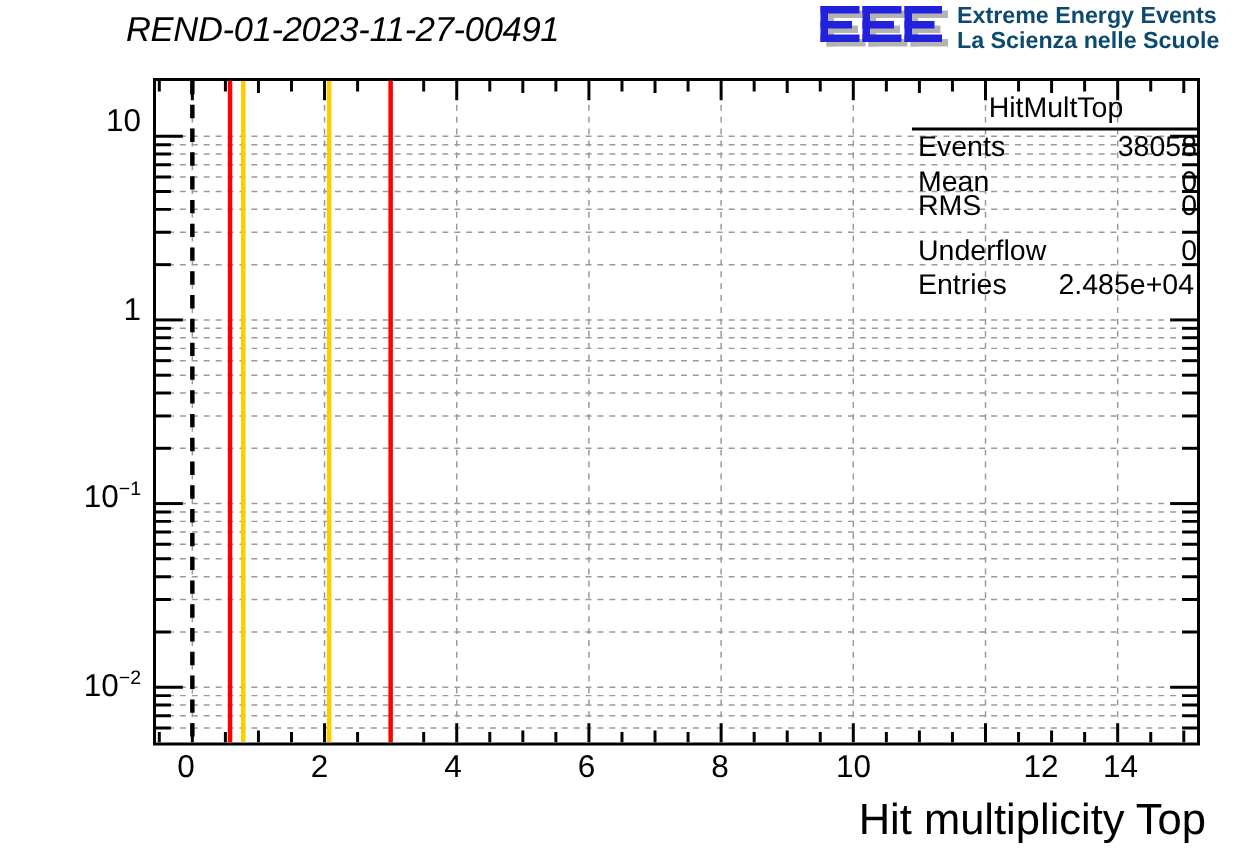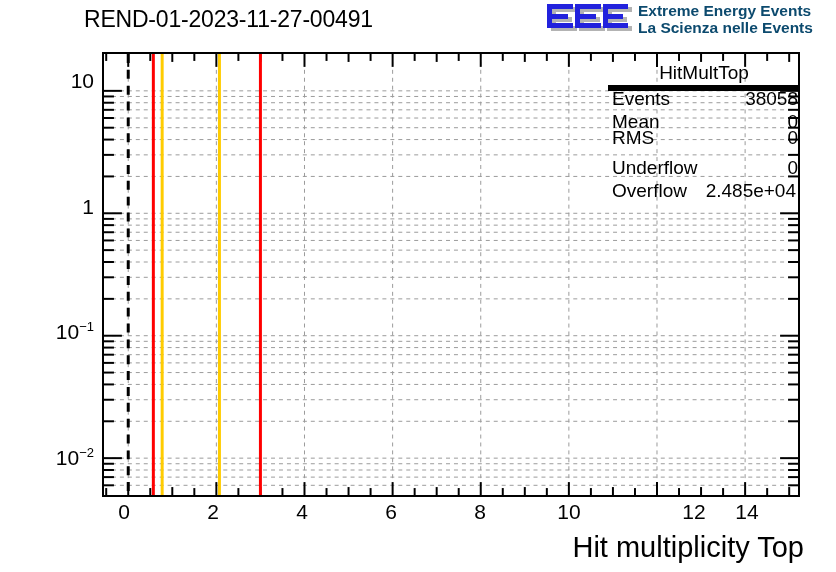--- a/index.html
+++ b/index.html
@@ -17,20 +17,21 @@
 
   
   #plot-title {
     position: absolute;
     left: 84px;
     top: 6px;
     font-size: 23px;
     color: #000000;
     white-space: nowrap;
     letter-spacing: -0.2px;
+    font-style: italic;
   }
 
   
   #eee-logo {
     position: absolute;
     left: 546px;
     top: 2px;
     width: 286px;
     height: 36px;
   }
@@ -117,21 +118,21 @@
   }
   #stats-title {
     position: absolute;
     left: 0;
     top: 0;
     width: 192px;
     text-align: center;
     font-size: 19px;
     height: 25px;
     line-height: 25px;
-    border-bottom: 6px solid #000000;
+    border-bottom: 2px solid #000000;
   }
   .stat-row {
     position: absolute;
     left: 4px;
     width: 186px;
     height: 23px;
     line-height: 23px;
     white-space: nowrap;
   }
   .stat-key {
@@ -179,21 +180,21 @@
       <rect x="29" y="11" width="21" height="5"></rect>
       <rect x="29" y="20" width="26" height="5"></rect>
       <rect x="57" y="1" width="25" height="5"></rect>
       <rect x="57" y="1" width="5" height="24"></rect>
       <rect x="57" y="11" width="20" height="5"></rect>
       <rect x="57" y="20" width="25" height="5"></rect>
     </g>
   </svg>
   <div id="eee-logo-text">
     <span class="logo-line">Extreme Energy Events</span>
-    <span class="logo-line">La Scienza nelle Events</span>
+    <span class="logo-line">La Scienza nelle Scuole</span>
   </div>
 </div>
 
 <div id="plot-frame">
   <svg id="grid-layer" viewBox="0 0 698 445" preserveAspectRatio="none">
       <line x1="24.374603174603177" y1="0" x2="24.374603174603177" y2="445" stroke="#9a9a9a" stroke-width="1" stroke-dasharray="4,4"></line>
       <line x1="113.0095238095238" y1="0" x2="113.0095238095238" y2="445" stroke="#9a9a9a" stroke-width="1" stroke-dasharray="4,4"></line>
       <line x1="201.64444444444442" y1="0" x2="201.64444444444442" y2="445" stroke="#9a9a9a" stroke-width="1" stroke-dasharray="4,4"></line>
       <line x1="290.27936507936505" y1="0" x2="290.27936507936505" y2="445" stroke="#9a9a9a" stroke-width="1" stroke-dasharray="4,4"></line>
       <line x1="378.91428571428577" y1="0" x2="378.91428571428577" y2="445" stroke="#9a9a9a" stroke-width="1" stroke-dasharray="4,4"></line>
@@ -400,16 +401,16 @@
   </div>
   <div class="stat-row" style="top:66px;">
     <span class="stat-key">RMS</span>
     <span class="stat-val">0</span>
   </div>
   <div class="stat-row" style="top:96px;">
     <span class="stat-key">Underflow</span>
     <span class="stat-val">0</span>
   </div>
   <div class="stat-row" style="top:119px;">
-    <span class="stat-key">Overflow</span>
+    <span class="stat-key">Entries</span>
     <span class="stat-val overflowing">2.485e+04</span>
   </div>
 </div>
 
 </body></html>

· · · · · · ·

Directions - For the word "solid", show every line of the entries that holds it.

Result -
-    border-bottom: 6px solid #000000;
+    border-bottom: 2px solid #000000;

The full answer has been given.